[Screenshot and code edit data]
════════════════
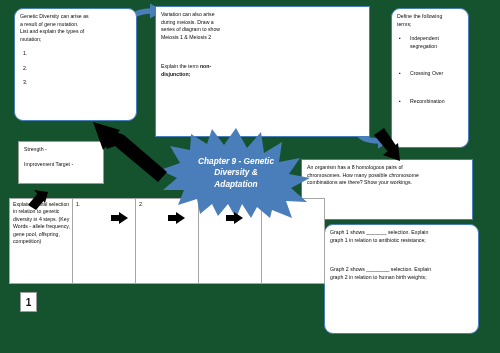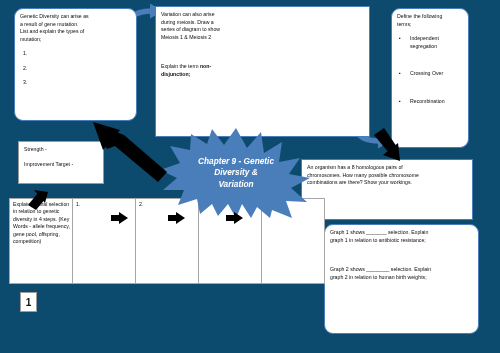"Chapter 9 - Genetic" #page { background: #0c4a6e -> #14532d }
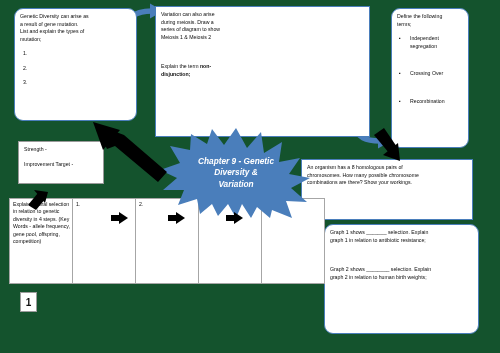"Variation" span { text: Variation -> Adaptation }
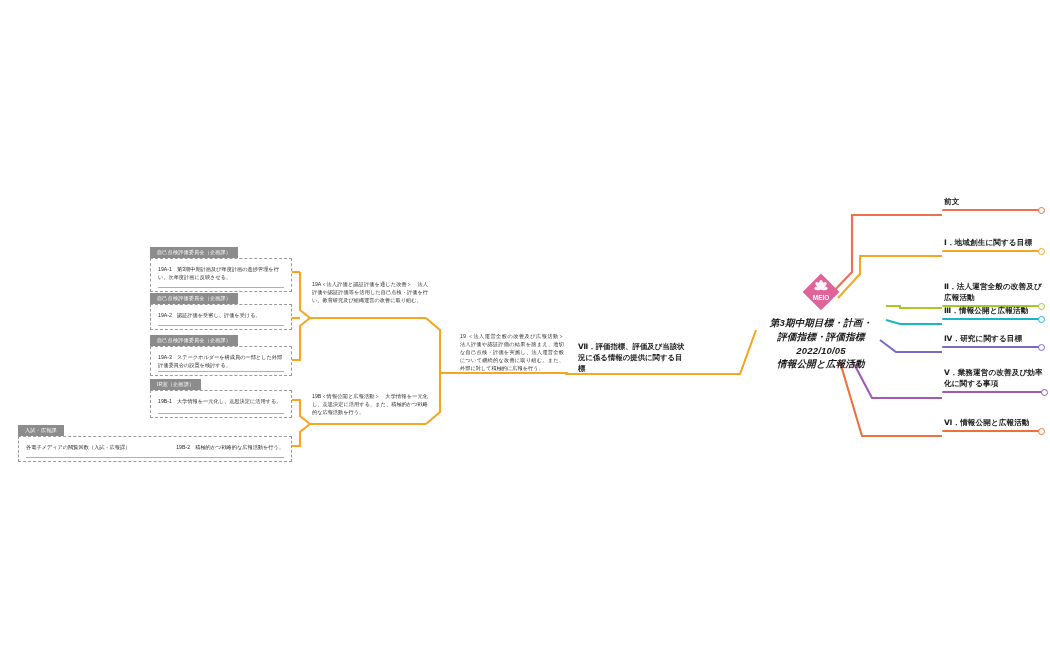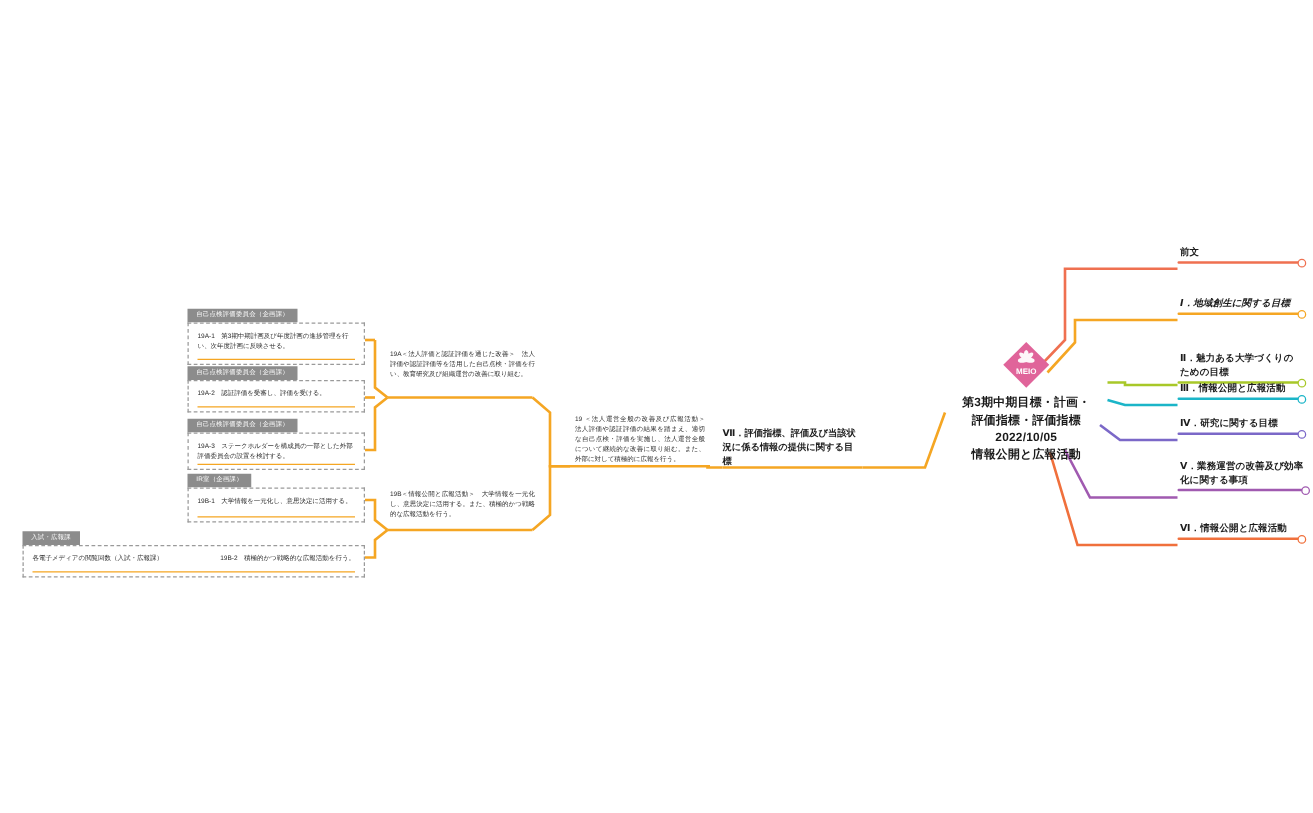"Ⅰ．地域創生に関する目標" div.rb { font-style: italic -> none }
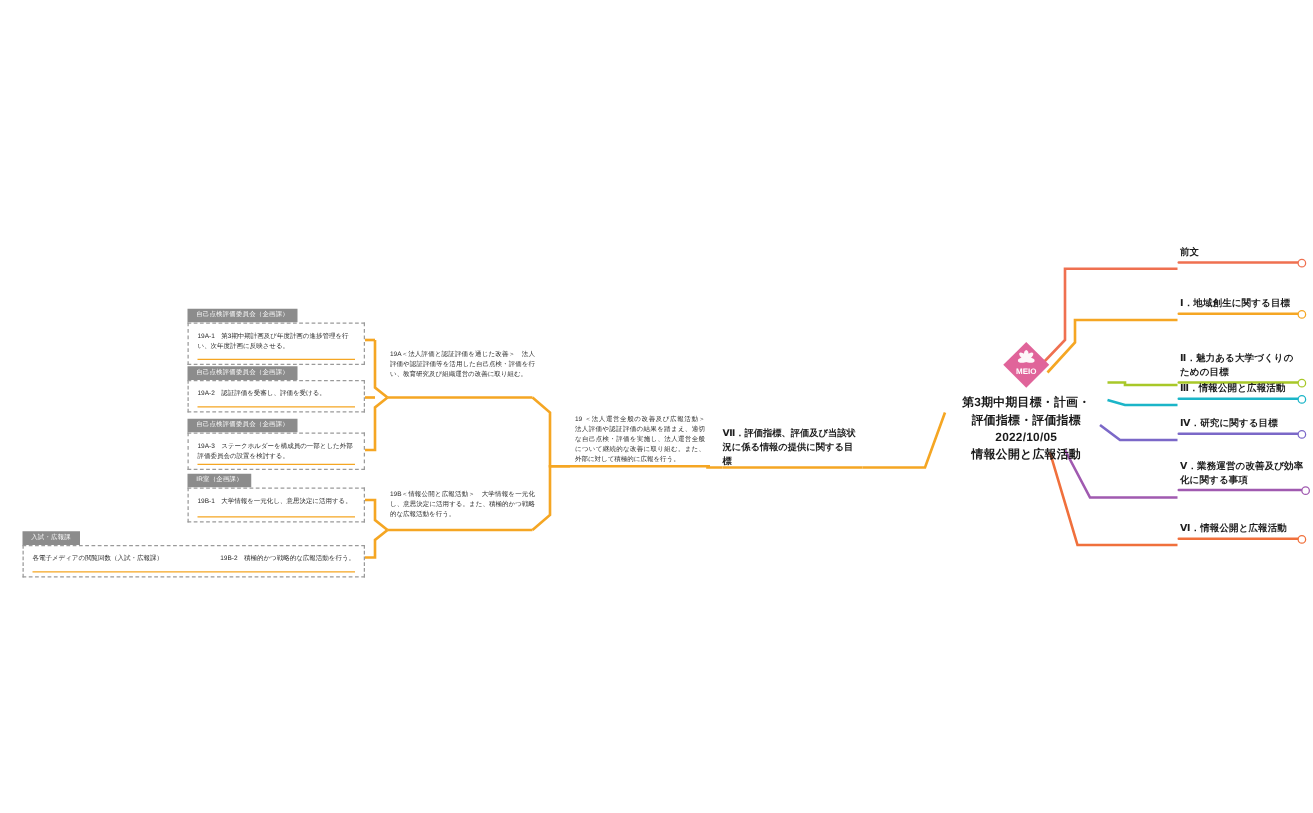"Ⅱ．魅力ある大学づくりのための目標" span.rb-label { text: 魅力ある大学づくりのための目標 -> 法人運営全般の改善及び広報活動 }
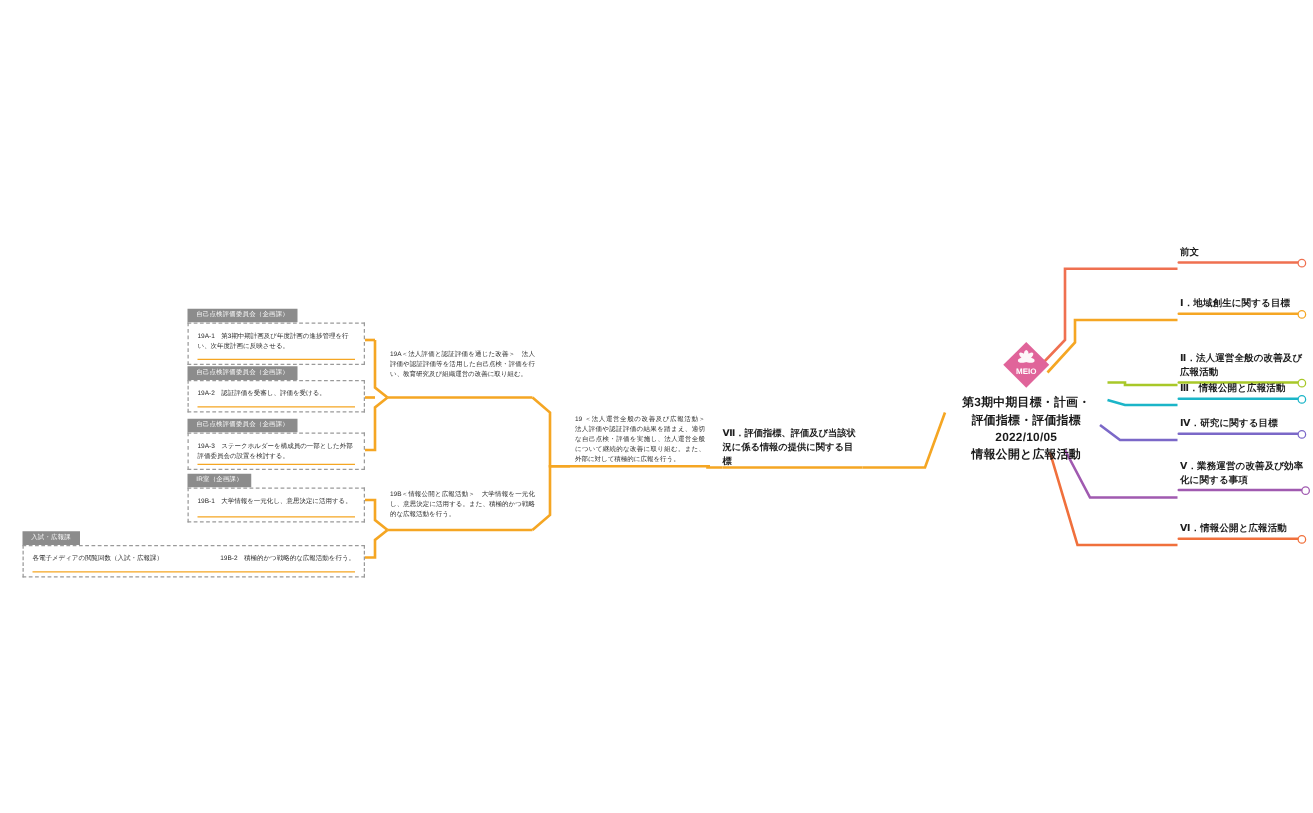"第3期中期目標・計画・" .center-title { font-style: none -> italic }
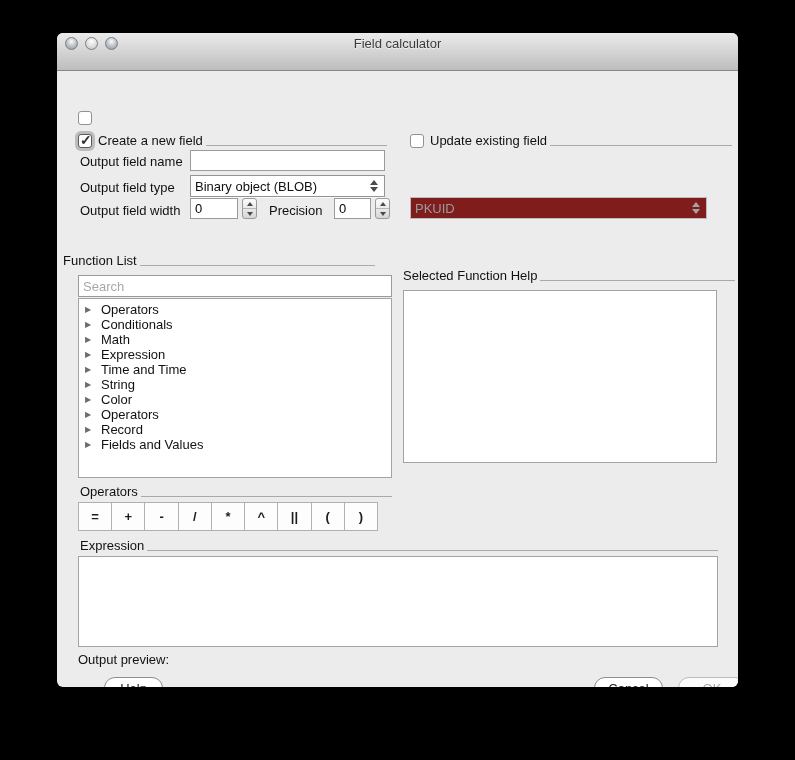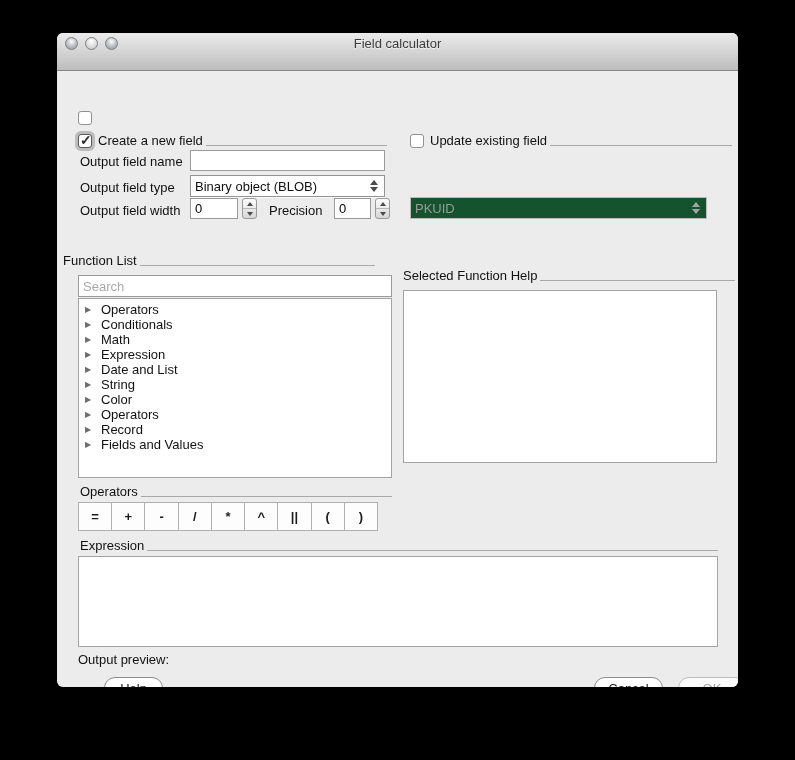"PKUID" .combo.disabled { background: #14532d -> #7f1d1d }
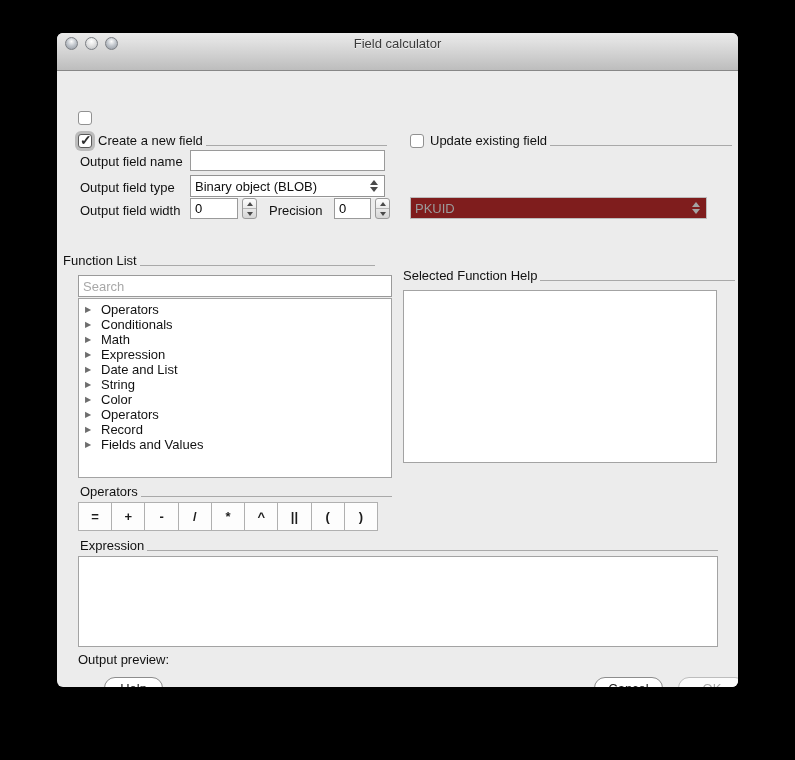"Date and List" span.lbl { text: Date and List -> Time and Time }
════════════════
## What is expected
Transcribe all of the records above character for character. Exclude the pictures.

## Response area
"Chapter 9 - Genetic" #page { background: #0c4a6e -> #14532d }
"Variation" span { text: Variation -> Adaptation }
"Ⅰ．地域創生に関する目標" div.rb { font-style: italic -> none }
"Ⅱ．魅力ある大学づくりのための目標" span.rb-label { text: 魅力ある大学づくりのための目標 -> 法人運営全般の改善及び広報活動 }
"第3期中期目標・計画・" .center-title { font-style: none -> italic }
"PKUID" .combo.disabled { background: #14532d -> #7f1d1d }
"Date and List" span.lbl { text: Date and List -> Time and Time }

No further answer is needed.